§ **GIVEN RECORDS**
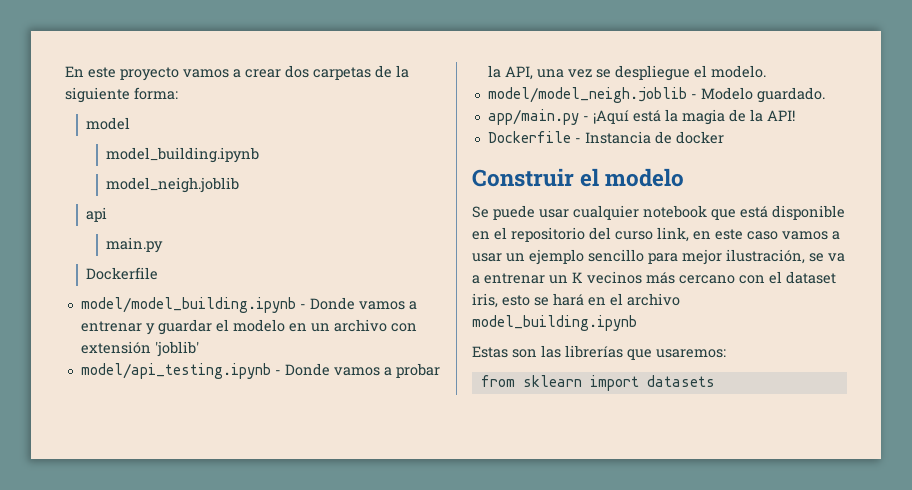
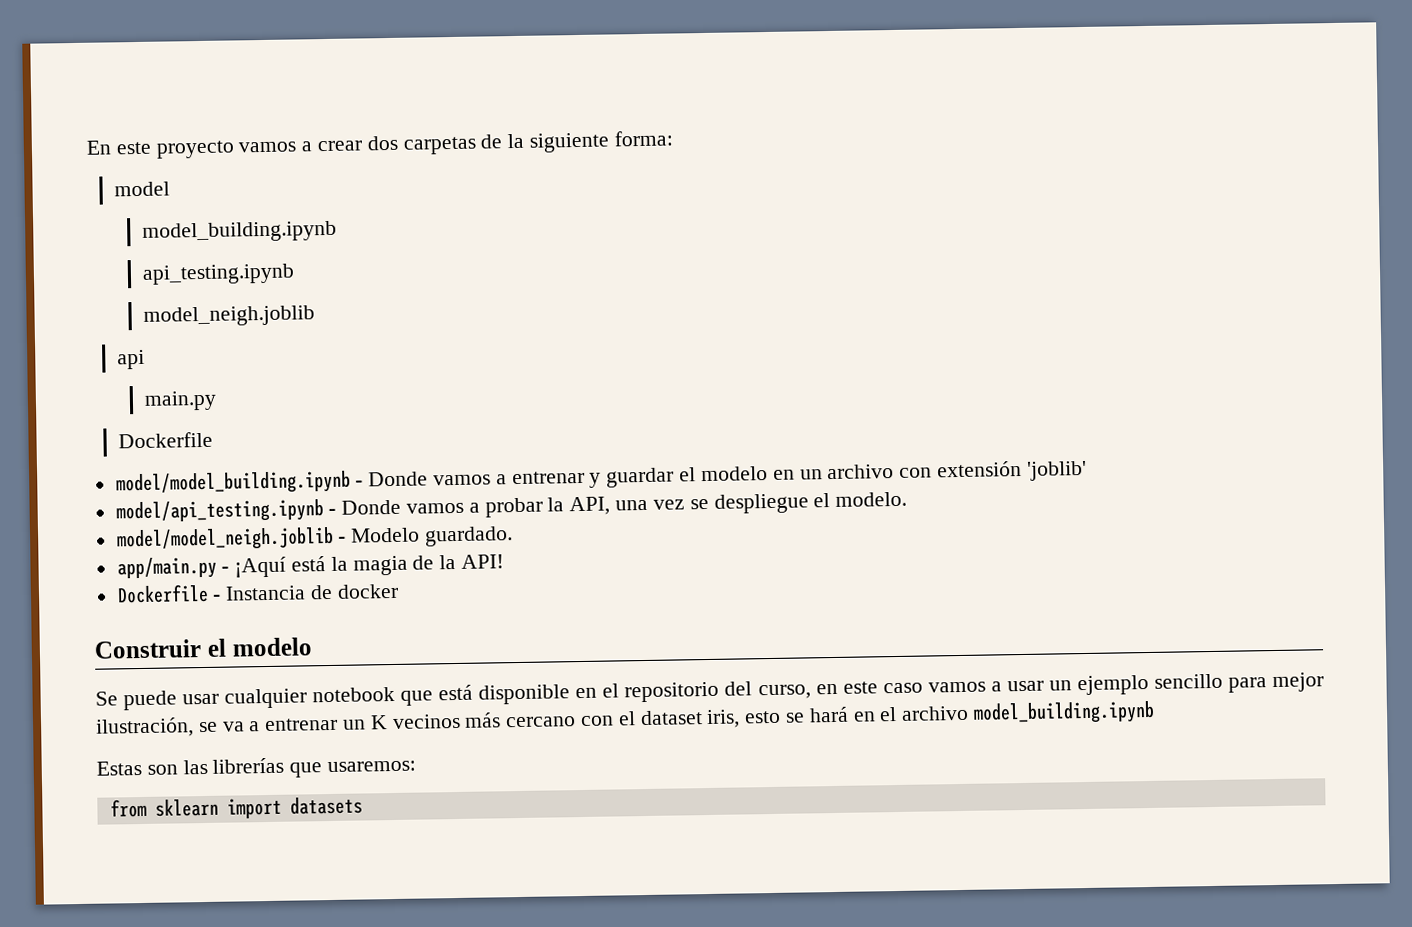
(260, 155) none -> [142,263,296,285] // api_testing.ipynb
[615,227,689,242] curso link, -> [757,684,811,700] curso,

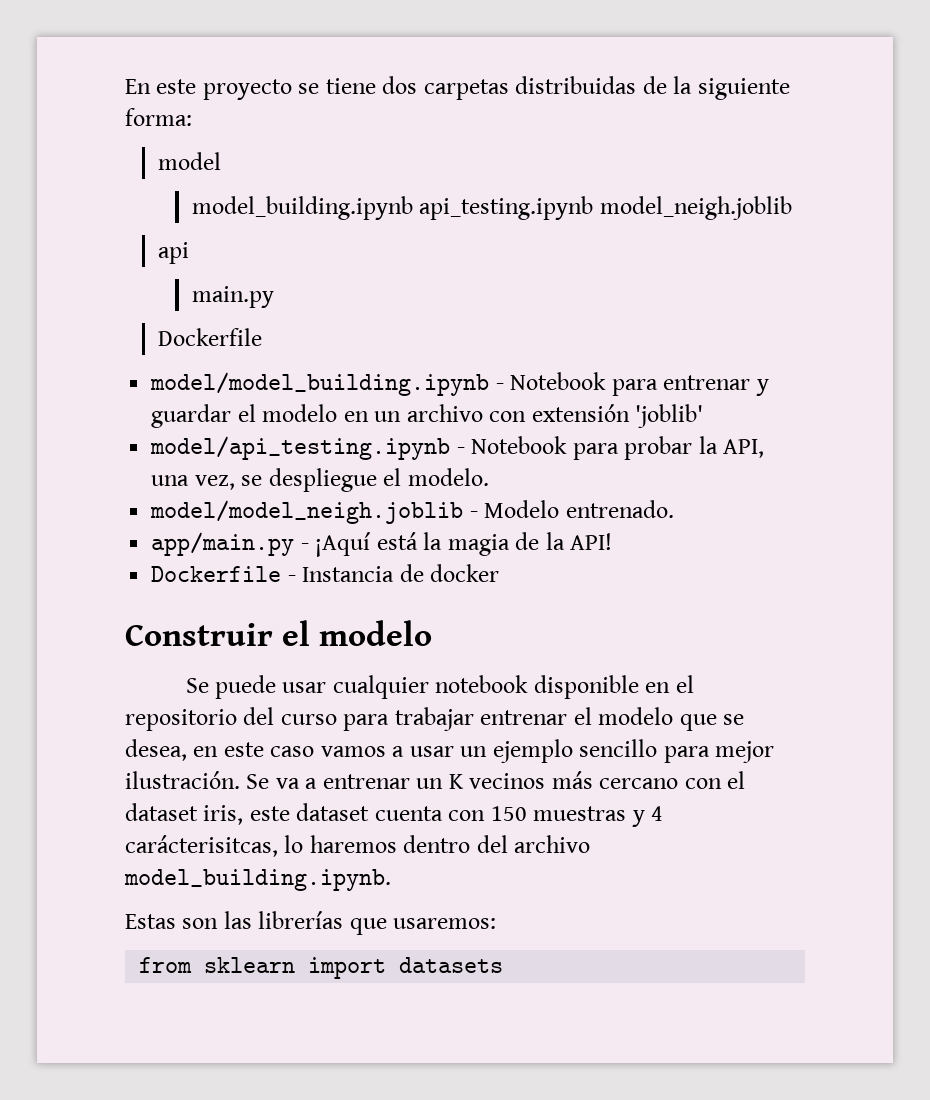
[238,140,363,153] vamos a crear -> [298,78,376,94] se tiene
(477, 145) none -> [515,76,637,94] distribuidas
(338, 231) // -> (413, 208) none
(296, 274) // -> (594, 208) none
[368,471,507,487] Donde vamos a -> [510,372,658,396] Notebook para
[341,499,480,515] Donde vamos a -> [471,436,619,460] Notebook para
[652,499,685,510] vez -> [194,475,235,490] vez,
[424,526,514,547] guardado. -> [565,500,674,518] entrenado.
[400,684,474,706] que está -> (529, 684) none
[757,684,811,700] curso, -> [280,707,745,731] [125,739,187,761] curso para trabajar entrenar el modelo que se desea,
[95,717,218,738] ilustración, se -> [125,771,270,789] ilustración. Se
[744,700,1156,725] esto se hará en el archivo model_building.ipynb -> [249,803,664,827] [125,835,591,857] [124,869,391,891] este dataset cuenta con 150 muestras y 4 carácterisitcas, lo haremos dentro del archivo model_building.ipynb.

§ **PROBLEM DESCRIPTION**
Locate the word "para" in the records above, and return each line that has it.

§ **ANSWER BOX**
[368,471,507,487] Donde vamos a -> [510,372,658,396] Notebook para
[341,499,480,515] Donde vamos a -> [471,436,619,460] Notebook para
[757,684,811,700] curso, -> [280,707,745,731] [125,739,187,761] curso para trabajar entrenar el modelo que se desea,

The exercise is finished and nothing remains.